Materials and methods: The related studies were retrieved from four online databases, including Pubmed, Cochrane Library, EMBASE, and Web of Science, up to June 1, 2023. The selection of studies was based on screening of titles, abstracts, and full-texts. The primary efficacy outcomes included complete response (CR), objective response rate (ORR), and disease control rate (DCR), while safety outcomes evaluated all treatment-related adverse events (AEs). Additionally, secondary outcomes such as overall (OS) and progression-free survival (PFS) were extracted for further survival analysis. The quality of the included trials was assessed using the MINORS tool. Publication bias was evaluated through funnel plot and Egger's test.

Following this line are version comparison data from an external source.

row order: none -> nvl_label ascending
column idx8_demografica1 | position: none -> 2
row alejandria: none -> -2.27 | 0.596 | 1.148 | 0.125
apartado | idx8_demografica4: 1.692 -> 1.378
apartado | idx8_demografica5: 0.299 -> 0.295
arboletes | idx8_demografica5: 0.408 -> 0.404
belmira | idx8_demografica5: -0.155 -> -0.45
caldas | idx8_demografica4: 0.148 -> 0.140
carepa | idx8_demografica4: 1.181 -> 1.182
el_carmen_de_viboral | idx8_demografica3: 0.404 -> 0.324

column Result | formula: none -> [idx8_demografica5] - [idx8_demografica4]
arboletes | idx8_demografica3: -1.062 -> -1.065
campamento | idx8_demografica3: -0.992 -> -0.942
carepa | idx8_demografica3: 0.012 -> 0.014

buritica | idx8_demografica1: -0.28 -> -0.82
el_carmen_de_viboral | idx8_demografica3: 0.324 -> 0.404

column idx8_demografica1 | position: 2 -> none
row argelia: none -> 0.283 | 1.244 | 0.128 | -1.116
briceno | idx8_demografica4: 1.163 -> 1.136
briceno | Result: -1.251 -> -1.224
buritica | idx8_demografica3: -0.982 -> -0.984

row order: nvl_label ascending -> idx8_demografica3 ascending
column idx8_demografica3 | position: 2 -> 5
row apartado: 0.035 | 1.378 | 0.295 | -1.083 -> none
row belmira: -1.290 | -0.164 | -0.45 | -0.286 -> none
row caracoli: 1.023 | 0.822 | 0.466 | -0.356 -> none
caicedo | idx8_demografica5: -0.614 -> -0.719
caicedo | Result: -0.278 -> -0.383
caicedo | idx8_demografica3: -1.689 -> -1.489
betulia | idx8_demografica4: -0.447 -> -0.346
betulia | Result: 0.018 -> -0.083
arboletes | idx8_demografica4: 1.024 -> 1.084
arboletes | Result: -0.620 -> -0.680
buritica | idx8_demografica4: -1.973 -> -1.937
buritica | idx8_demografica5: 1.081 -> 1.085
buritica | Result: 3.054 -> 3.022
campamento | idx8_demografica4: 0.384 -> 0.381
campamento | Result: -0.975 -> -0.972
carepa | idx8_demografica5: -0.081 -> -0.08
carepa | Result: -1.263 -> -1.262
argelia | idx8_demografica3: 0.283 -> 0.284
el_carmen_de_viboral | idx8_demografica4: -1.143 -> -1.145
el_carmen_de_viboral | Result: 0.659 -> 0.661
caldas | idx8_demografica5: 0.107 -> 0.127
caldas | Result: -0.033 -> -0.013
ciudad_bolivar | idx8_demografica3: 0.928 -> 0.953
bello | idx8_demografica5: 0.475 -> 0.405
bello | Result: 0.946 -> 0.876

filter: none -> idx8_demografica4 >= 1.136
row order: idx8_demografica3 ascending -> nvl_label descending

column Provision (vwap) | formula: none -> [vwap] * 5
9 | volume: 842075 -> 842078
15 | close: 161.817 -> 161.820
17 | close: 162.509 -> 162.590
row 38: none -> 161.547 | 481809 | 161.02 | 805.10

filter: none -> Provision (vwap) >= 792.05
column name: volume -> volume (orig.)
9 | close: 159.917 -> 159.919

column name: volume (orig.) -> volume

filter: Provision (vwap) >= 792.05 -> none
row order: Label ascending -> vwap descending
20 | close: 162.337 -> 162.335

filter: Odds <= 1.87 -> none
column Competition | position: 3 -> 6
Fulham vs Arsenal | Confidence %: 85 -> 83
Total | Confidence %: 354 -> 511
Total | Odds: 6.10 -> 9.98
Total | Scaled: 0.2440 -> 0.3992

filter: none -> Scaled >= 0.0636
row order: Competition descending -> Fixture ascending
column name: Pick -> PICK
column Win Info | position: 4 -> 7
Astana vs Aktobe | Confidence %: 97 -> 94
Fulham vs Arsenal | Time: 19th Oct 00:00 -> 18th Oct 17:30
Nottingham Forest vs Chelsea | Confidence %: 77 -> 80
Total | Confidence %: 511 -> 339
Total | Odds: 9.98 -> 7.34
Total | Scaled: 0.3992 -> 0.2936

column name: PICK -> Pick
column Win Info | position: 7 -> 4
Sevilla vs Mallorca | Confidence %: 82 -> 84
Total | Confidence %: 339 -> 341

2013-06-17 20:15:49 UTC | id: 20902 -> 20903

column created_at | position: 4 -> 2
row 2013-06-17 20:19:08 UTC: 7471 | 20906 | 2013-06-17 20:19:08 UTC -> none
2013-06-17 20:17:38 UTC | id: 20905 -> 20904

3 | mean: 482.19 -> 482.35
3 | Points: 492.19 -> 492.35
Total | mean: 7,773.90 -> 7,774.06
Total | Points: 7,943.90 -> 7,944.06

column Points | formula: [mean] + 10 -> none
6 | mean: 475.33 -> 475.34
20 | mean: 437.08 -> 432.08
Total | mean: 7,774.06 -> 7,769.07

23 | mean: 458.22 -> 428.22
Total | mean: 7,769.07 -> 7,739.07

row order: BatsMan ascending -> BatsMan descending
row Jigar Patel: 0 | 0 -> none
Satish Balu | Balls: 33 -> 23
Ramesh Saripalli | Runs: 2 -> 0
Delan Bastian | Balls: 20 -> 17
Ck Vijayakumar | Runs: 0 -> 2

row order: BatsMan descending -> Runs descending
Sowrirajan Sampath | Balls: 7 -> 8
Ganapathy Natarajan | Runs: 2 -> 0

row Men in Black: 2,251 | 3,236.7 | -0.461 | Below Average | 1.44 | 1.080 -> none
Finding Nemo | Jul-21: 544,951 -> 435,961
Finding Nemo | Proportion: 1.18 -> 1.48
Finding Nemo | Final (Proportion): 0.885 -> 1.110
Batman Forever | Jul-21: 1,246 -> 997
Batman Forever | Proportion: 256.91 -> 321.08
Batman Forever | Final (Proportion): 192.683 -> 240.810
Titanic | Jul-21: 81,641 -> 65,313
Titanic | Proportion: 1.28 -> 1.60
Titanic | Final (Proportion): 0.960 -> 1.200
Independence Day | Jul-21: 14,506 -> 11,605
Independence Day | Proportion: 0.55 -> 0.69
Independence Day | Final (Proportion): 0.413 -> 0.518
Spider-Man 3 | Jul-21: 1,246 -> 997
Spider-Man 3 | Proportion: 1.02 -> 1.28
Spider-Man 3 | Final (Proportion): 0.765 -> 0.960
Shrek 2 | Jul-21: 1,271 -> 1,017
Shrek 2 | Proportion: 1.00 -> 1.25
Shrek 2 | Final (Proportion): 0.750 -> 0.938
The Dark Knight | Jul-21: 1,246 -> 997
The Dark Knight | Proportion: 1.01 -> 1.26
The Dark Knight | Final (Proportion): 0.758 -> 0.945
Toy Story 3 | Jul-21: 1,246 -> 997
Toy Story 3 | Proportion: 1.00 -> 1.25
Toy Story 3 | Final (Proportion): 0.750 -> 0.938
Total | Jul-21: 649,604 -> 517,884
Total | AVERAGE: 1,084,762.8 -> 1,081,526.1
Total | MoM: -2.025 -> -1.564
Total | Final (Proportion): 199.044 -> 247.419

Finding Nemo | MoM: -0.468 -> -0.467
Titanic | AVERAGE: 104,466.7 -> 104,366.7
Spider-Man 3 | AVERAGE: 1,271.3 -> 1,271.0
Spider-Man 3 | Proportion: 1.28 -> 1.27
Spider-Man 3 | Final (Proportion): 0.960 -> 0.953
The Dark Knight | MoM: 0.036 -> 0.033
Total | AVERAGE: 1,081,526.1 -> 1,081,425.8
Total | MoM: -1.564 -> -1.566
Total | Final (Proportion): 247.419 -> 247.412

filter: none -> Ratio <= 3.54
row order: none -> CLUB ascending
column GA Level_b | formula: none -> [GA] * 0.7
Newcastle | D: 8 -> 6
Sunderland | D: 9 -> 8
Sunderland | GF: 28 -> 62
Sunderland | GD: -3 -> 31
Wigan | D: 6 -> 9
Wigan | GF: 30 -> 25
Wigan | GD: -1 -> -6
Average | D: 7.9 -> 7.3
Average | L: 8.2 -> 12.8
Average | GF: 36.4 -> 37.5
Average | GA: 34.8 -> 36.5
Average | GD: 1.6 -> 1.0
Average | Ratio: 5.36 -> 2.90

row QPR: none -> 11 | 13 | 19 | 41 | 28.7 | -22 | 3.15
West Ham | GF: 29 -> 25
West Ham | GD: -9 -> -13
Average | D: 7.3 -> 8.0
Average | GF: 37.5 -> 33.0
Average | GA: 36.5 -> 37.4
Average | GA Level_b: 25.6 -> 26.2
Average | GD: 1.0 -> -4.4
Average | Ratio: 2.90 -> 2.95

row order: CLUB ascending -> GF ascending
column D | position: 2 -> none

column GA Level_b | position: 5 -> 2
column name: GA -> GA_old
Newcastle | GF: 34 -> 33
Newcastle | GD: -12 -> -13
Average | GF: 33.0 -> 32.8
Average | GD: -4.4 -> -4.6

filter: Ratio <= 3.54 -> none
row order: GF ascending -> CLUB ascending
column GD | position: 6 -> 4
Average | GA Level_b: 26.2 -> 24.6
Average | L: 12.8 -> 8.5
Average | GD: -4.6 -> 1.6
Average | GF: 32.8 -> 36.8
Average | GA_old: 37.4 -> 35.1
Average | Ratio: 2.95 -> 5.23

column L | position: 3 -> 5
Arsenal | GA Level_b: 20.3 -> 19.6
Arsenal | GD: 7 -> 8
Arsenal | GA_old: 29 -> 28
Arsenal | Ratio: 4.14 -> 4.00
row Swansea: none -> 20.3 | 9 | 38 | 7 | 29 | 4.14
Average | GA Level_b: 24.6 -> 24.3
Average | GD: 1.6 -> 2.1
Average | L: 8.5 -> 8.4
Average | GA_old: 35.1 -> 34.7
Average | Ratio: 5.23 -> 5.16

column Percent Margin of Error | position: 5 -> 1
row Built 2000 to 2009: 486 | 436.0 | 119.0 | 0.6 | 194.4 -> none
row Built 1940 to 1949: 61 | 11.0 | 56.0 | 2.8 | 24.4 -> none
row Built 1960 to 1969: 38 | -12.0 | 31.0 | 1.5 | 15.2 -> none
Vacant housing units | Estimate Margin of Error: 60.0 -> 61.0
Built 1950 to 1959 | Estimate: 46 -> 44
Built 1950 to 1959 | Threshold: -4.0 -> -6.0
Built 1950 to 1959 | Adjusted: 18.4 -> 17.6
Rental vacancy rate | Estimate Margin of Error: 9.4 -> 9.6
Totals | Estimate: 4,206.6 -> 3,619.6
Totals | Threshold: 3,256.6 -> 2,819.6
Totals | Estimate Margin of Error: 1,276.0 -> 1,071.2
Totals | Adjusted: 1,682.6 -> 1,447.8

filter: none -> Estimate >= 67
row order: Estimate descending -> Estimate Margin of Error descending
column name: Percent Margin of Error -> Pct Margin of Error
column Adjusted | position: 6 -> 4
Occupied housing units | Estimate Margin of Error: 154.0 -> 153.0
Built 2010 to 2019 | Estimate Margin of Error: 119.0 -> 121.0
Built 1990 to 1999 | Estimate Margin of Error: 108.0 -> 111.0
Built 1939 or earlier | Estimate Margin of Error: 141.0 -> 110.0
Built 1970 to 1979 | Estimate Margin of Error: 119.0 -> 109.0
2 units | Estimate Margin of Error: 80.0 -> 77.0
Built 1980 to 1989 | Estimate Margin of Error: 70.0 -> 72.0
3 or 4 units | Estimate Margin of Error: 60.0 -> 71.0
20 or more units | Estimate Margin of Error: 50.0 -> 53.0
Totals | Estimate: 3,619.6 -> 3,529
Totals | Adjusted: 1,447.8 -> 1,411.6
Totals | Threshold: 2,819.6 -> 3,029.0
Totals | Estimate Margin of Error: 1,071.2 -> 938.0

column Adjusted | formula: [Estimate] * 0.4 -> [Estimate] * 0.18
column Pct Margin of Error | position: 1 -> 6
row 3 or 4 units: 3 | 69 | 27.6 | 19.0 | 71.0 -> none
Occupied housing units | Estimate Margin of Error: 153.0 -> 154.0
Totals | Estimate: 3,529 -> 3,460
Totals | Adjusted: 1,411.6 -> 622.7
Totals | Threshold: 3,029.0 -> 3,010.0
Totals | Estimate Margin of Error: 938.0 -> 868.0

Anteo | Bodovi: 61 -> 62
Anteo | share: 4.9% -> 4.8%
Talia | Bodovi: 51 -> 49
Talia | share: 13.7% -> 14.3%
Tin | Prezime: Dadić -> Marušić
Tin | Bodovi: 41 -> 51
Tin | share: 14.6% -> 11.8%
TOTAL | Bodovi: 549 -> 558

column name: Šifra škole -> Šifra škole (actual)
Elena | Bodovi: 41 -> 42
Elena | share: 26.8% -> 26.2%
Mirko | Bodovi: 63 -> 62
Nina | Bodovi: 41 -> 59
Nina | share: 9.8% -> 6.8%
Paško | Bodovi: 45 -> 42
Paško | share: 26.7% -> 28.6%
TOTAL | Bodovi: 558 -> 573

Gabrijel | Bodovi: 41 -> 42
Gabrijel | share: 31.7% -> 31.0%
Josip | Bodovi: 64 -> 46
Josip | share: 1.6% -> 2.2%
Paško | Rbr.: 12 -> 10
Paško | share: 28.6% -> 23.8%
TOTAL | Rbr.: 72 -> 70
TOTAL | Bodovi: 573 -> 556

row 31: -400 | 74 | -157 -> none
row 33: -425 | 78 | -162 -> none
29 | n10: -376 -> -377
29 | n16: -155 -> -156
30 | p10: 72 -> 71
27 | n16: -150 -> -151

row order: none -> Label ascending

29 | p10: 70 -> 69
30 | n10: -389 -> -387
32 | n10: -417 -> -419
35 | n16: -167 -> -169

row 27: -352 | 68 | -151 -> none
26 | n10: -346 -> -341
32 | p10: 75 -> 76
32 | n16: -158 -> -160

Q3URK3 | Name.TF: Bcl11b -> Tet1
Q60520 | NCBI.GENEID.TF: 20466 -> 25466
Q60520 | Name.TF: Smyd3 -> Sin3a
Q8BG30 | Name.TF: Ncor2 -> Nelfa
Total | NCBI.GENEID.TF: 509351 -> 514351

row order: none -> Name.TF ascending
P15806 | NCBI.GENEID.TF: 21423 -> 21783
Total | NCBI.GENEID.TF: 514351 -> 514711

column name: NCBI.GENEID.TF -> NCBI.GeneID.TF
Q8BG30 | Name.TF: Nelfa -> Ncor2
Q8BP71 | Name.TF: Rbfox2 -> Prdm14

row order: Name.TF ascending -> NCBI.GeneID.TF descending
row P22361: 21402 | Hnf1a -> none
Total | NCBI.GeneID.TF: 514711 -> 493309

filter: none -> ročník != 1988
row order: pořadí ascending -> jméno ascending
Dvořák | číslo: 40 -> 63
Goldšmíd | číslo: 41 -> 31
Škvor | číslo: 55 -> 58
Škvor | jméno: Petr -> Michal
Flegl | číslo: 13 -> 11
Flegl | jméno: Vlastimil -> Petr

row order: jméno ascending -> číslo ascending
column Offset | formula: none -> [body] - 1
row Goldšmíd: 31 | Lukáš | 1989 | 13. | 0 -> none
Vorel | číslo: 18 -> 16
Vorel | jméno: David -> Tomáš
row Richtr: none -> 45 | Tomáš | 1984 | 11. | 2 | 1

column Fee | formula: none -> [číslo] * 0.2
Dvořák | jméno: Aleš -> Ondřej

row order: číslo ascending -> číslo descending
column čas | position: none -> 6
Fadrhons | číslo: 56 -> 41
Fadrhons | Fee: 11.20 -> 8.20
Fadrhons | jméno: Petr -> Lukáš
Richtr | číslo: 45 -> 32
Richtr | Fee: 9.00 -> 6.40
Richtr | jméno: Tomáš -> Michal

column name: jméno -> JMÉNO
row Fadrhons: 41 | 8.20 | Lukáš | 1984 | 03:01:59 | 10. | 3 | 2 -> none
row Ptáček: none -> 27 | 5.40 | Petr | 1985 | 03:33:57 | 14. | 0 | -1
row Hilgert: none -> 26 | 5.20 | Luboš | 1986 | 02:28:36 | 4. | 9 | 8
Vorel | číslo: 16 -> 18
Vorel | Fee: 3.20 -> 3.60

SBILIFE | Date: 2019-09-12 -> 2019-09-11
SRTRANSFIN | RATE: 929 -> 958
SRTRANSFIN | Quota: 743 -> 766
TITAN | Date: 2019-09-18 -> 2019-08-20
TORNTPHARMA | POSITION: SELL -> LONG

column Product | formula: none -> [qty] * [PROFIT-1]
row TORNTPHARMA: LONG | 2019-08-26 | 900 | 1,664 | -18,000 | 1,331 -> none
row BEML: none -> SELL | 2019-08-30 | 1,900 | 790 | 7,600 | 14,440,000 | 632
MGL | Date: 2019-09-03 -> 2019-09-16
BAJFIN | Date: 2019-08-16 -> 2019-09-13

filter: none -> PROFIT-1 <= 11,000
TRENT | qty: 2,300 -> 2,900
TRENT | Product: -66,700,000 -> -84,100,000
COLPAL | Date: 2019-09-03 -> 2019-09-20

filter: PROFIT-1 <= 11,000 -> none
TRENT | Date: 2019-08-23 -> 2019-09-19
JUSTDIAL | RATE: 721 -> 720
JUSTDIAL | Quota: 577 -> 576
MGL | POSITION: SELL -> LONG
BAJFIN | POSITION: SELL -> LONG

Results: A total of 17 publications involving 1,377 cases were included. The pooled CR rate, ORR, and DCR of the patients treated with TACE plus camrelizumab had a pooled CR rate of 8% (95% CI: 0.01-0.15, p=0.03), ORR of 47% (95% CI: 0.42-0.52, p<0.00001) and DCR of 82% (95% CI: 0.77-0.88, p<0.00001), respectively. Compared with a control group that did not receive TACE or camrelizumab, the pooled RR of CR rate, ORR, and DCR were 1.61 (95% CI: 1.27-2.04, p<0.0001), 1.56 (95% CI: 1.19-2.05, p=0.001) and 1.55 (95% CI: 1.19-2.03, p=0.001), respectively. Besides, the combination regimen can prolong the OS (HR=2.60, 95% CI: 2.25-3.02, p<0.00001) and PFS (HR=4.90, 95% CI: 1.94-12.38, p=0.0008). However, the incidence of treatment-related AEs was relatively high (77%), with 29% for grade 3 AEs. The most common AEs observed were pain (47%), fever (46%), hepatic function abnormalities (44%), hypoalbuminemia (39%), and hypertension (37%). The combination treatment did not increase the incidence of AEs compared to the control group, except for the hand-foot skin reaction (RR=0.85, 0.74-0.97, p=0.01), hepatic encephalopathy (RR=4.29, 2.51-7.35, p<0.00001) and nausea (RR=1.35, 1.13-1.61, p=0.001).
Conclusions: Combination therapy of TACE plus camrelizumab has shown notable clinical benefits, improved survival, and a manageable safety profile in patients with HCC, but it is essential to monitor and manage the specific toxicities, especially for the camrelizumab-related AEs.